As I said in Part 1 of this Style Maven series featuring Diana Vreeland, my quest on #IMFblog has been to examine where trends and social behavior originated as it pertains to fashion and style. I aim to find what fashion was, and what we are turning it into day by day going forward. Diana Vreeland having served as Vogue’s Editor-in-Chief at a time when fashion became a powerful tool of expression for women helped her to convey to America a concept of beauty that was aspirational and liberating for all women to follow. Diana Vreeland’s aura is still riddled in the excitement associated with the fashion industry, and the way that we think about fashion is a product of the mind of this visionary figure. That is why this month and next month I choose to delve into her work at the Costume Institute which is another arena of fashion where she brought her inimitable influence setting a standard that we still aim to achieve not just for fashion, but in the field of costume curating. I want to examine what we can learn from DV about style and fashion through her curatorial work. I figure, in light of this year’s exhibition opening, doing so will give us an eye into the difficulty of producing an exhibition, and Vreeland’s thoughts on how to create drama in presentation. In my fashion, one who has style has a recognizable character, and those who understand the character they play in life have the power to produce a life’s story that teaches others what it means to live a fulfilling life. (Photos and text come from the following books: ‘The Empress of Fashion’ by Amanda Mackenzie Stuart, ‘Diana Vreeland: The Eye has to Travel’ by Lisa Immordino Vreeland, and ‘Diana Vreeland’ by Eleanor Dwight)
There was a private family funeral followed by a memorial at the Metropolitan Museum of Art on November 6, 1989…The obituarists’ memories tended to be short: Diana’s great wartime fashion success, notably the Popover and her support of Claire McCardell, received barely a mention. Neither did her predilection for low heels, flat footwear, bare legs, and her introduction of Capri sandals. Dazzled by her persona, by a view of her as the great 1960s editor of psychedelia and flower power, those summing up her achievements in fashion overlooked her ceaseless, and sometimes unpopular, efforts to bring pizzazz to American fashion from the 1930s onward; her support for the craftsmen and –women of the fashion industry; and her conviction that “the eye must travel.” They also overlooked her steady championing of clothes that reflected the new silhouette, the new line of the twentieth century; clothes that liberated the natural female body, whether they came from Chanel, Yves Saint Laurent, Claire McCardell, the Ballets Russes, the dance studio, or the office messenger.
“Give ‘em what they never knew they wanted,”

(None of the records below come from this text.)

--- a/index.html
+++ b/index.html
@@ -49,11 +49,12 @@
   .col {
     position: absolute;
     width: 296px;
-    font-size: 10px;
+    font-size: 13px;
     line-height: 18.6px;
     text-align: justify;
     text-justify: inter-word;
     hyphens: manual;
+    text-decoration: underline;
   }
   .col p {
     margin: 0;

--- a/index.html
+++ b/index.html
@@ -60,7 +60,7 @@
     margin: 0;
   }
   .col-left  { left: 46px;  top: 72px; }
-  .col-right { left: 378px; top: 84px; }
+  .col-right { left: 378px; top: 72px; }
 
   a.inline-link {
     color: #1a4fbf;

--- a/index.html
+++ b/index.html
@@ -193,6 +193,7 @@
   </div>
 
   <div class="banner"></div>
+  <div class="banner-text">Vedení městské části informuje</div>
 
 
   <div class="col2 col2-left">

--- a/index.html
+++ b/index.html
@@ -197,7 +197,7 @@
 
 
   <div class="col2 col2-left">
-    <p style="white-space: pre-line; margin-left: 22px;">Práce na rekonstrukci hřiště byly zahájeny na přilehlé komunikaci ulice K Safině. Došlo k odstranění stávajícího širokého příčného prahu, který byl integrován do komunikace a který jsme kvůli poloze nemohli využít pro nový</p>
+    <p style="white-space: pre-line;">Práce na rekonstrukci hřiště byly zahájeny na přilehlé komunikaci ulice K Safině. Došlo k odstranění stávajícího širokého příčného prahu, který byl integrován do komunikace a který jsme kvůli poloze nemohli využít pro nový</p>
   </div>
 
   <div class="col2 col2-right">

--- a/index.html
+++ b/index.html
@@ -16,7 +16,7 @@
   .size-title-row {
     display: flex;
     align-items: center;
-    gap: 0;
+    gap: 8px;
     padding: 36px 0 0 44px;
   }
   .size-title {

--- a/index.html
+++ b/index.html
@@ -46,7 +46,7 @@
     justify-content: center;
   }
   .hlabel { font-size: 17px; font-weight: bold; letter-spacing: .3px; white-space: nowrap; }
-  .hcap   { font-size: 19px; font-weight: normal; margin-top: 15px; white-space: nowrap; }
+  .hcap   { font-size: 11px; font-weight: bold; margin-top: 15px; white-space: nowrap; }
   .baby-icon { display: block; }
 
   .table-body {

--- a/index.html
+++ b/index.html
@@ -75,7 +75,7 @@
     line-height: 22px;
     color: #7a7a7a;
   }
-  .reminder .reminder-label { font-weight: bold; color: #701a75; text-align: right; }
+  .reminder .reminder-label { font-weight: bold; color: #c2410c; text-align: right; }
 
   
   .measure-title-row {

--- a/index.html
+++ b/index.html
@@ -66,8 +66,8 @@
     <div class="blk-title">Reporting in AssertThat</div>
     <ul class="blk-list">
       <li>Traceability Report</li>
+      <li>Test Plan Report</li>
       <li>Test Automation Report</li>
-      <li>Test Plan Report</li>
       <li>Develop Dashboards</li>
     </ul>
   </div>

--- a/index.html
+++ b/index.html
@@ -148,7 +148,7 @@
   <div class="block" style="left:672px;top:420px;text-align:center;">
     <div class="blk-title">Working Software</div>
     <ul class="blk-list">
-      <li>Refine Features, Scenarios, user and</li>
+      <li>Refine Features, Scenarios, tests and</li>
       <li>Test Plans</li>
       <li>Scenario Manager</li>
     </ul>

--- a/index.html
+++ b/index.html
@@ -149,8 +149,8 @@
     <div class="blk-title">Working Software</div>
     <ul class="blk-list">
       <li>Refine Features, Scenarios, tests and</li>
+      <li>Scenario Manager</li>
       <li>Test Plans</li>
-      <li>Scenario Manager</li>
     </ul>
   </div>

and “The most boring thing on earth
is to be of the world of what you do.”
More subtle commentators rightly saw Diana as an extraordinary catalyst, as the Diaghilev of fashion…More recently Diana’s exhibitions, and the controversies that came to surround them, have been reevaluated. As John Ross of the Metropolitan Museum of Art remarked when she died, “Mrs. Vreeland was a genius for understanding…that society expressed itself visually, whether it was through fashion, whether it was through photography, whether it was through the way that people lived.” By introducing the idea that society expressed itself visually in a way that cut across dichotomies like young/old, working-class/aristocrat, feminist/non-feminist, and by placing this insight at the heart of costume display, Diana mounted a series of exhibitions that were undoubtedly radical…Her exhibitions always attempted to reflect the woman, the man, the style of life, the dreams behind the clothes. Even though Diana herself might have been uneasy about it, the exhibitions thus staked a claim for fashion as art: the art of the dressed body.
The exhibitions coincided with, and made a contribution to, the emergence in the early 1980s of the idea that the dressed body was a cultural phenomenon in its own right, to be studied by academics and argued over by cultural theorists, a result that would have astonished—and quite possibly appalled—Diana. The work of this new generation of fashion historians and fashion theorists allows us to see Diana in a different way: as a fascinating exemplar of a small group of women who wielded great power in the fashion industry as designers, photographers, journalists, and businesswomen from before the First World War. They were breadwinners, wives, and mothers, too, but they derived their social and economic power from a pre-feminist view of female identity. ..Contemporary theorists are also reexamining the idea that inspired Diana and so many of her contemporaries: of beauty and allure as empowering in themselves. They point out that it is an extremely powerful idea; that it is rooted in sexual attraction; that it has never gone away; and that it continues to jostle for space with more contemporary views of female identity. Moreover, it often jostles along with competing ideas of female identity in the same woman.
One reason for this, perhaps, is that Diana’s greatest achievement is barely visible to the naked eye. It lies out of sight, in memory and dreams. “I don’t like to work,” she once said. “I only like to dream and achieve…quite a different matter.” …The rational mind was, she thought, too often prosaic, too often circumscribed by hesitation and fear…To Diana the imagination liberated the possible: with a little imagination something ever more “wonderful” was just around the corner and ever present in the here and now…What she did, indefatigably, and from a position of great influence at Vogue, was to assert the authority of the imagination—and the idea of possibility that galloped along beside it.